La fécondité facile de leur production, leur allure chevaleresque, et surtout la consonance du pseudonyme qui les signait — (les syllabes ont des suggestions par elles-mêmes) — avaient suscité dans la tête de Marcel Fagueyrat une vague image de leur auteur. Il se le représentait grand, carré d’épaules, arrogant et moustachu, — une façon de mousquetaire.

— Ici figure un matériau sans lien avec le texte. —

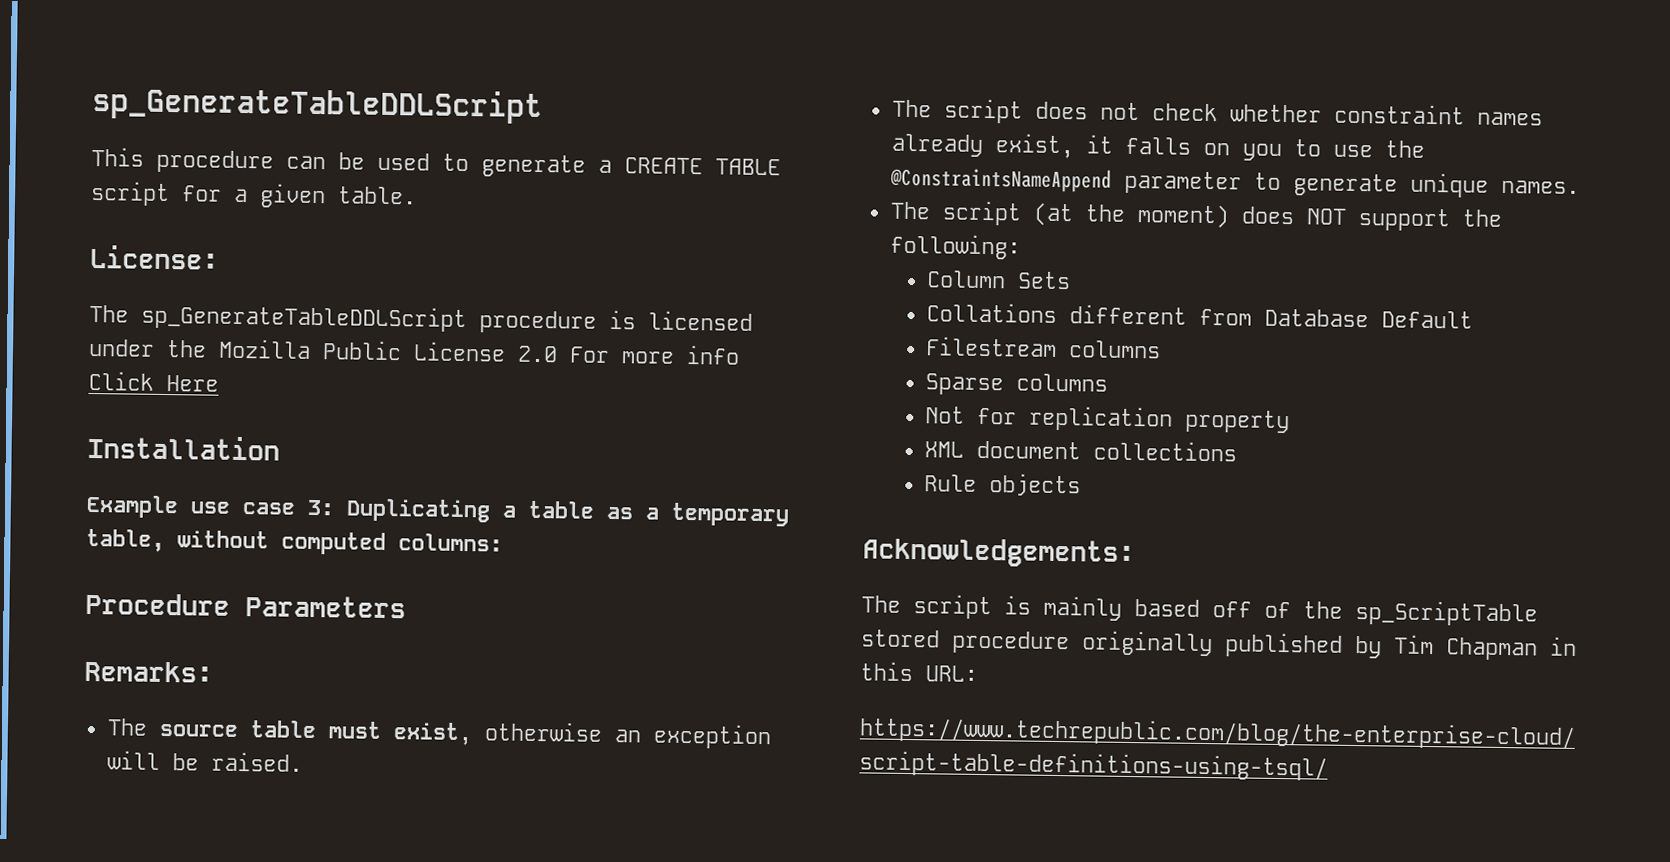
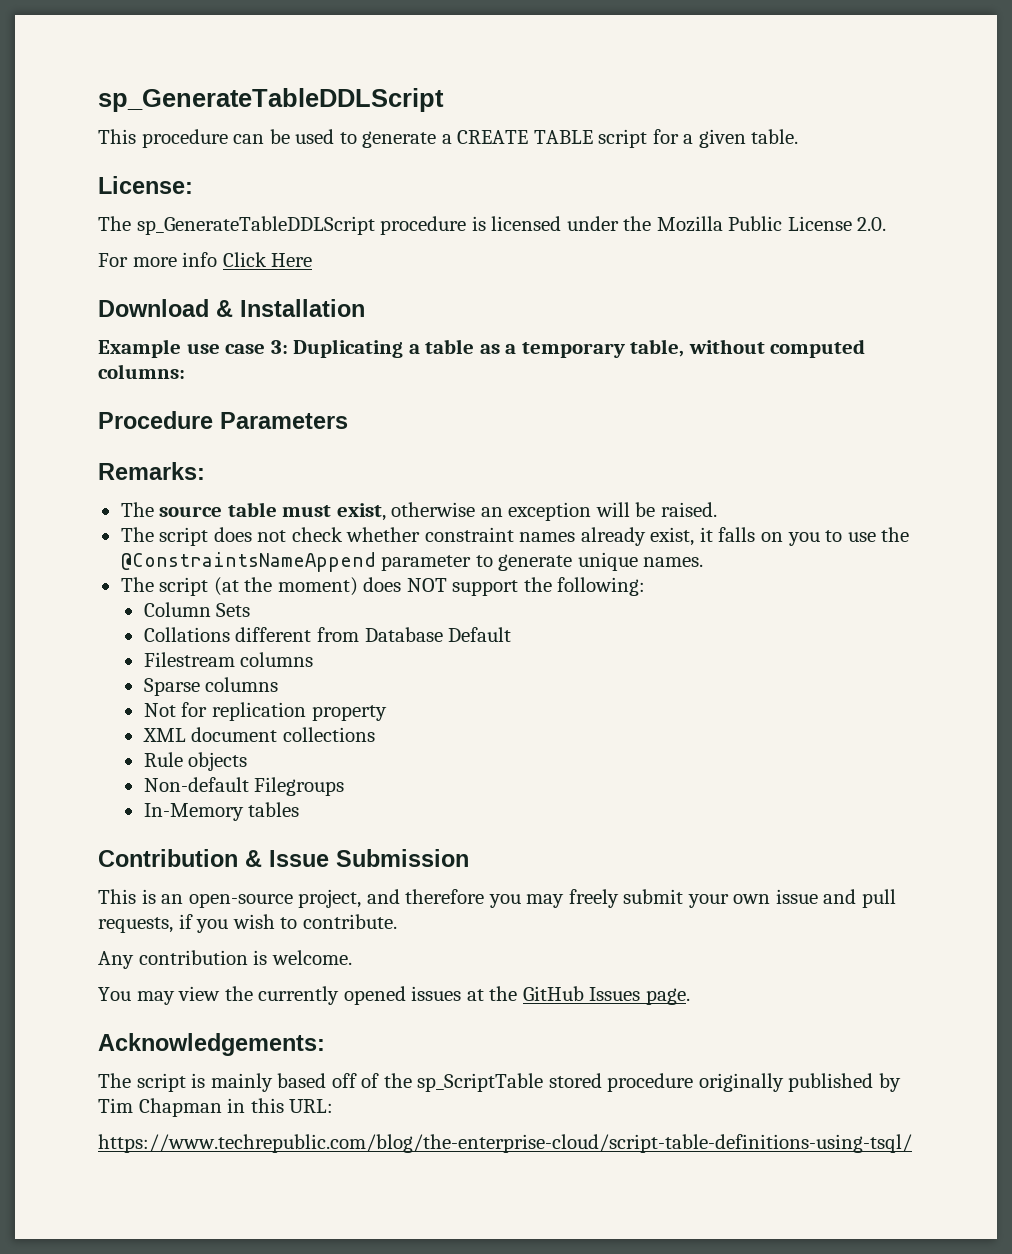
- The sp_GenerateTableDDLScript procedure is licensed under the Mozilla Public License 2.0 For more info Click Here
+ The sp_GenerateTableDDLScript procedure is licensed under the Mozilla Public License 2.0.
+ For more info Click Here
- Installation
+ Download & Installation
+ Non-default Filegroups
+ In-Memory tables
+ Contribution & Issue Submission
+ This is an open-source project, and therefore you may freely submit your own issue and pull requests, if you wish to contribute.
+ Any contribution is welcome.
+ You may view the currently opened issues at the GitHub Issues page.

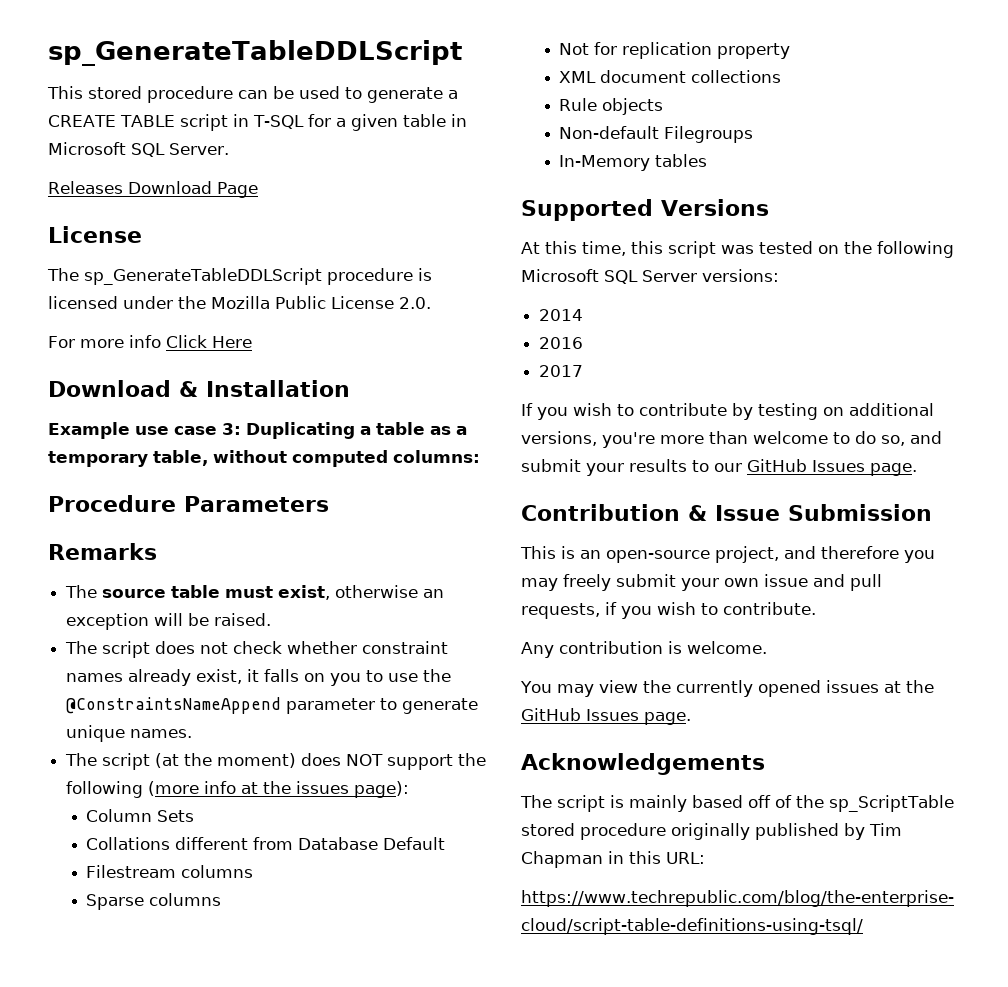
- This procedure can be used to generate a CREATE TABLE script for a given table.
- License:
+ This stored procedure can be used to generate a CREATE TABLE script in T-SQL for a given table in Microsoft SQL Server.
+ Releases Download Page
+ License
- Remarks:
+ Remarks
- The script (at the moment) does NOT support the following:
+ The script (at the moment) does NOT support the following (more info at the issues page):
+ Supported Versions
+ At this time, this script was tested on the following Microsoft SQL Server versions:
+ 2014
+ 2016
+ 2017
+ If you wish to contribute by testing on additional versions, you're more than welcome to do so, and submit your results to our GitHub Issues page.
- Acknowledgements:
+ Acknowledgements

Or, lorsqu’il se retourna, sur le mot du brigadier, voici sous quelle apparence il découvrit Gilles de Claircœur, achevant de gravir l’escalier monumental du Petit Quotidien, et se dessinant dans l’énorme espace, au seuil du hall, sous la profusion de lumière électrique tombant des plafonds, car le moment était nocturne : cinq heures de l’après-midi, en décembre.

Une femme s’avançait. Une femme pas jeune, pas jolie, sans aucun chic, une femme de catégorie déconcertante pour le cabotin boulevardier. L’immédiate impression le fit remonter d’un bond jusqu’à ses souvenirs d’enfance, d’adolescence, — évocations de la petite ville méridionale où il était né, silhouettes endimanchées des jours d’agapes et de loisir. « Une tante de province… » pensa-t-il.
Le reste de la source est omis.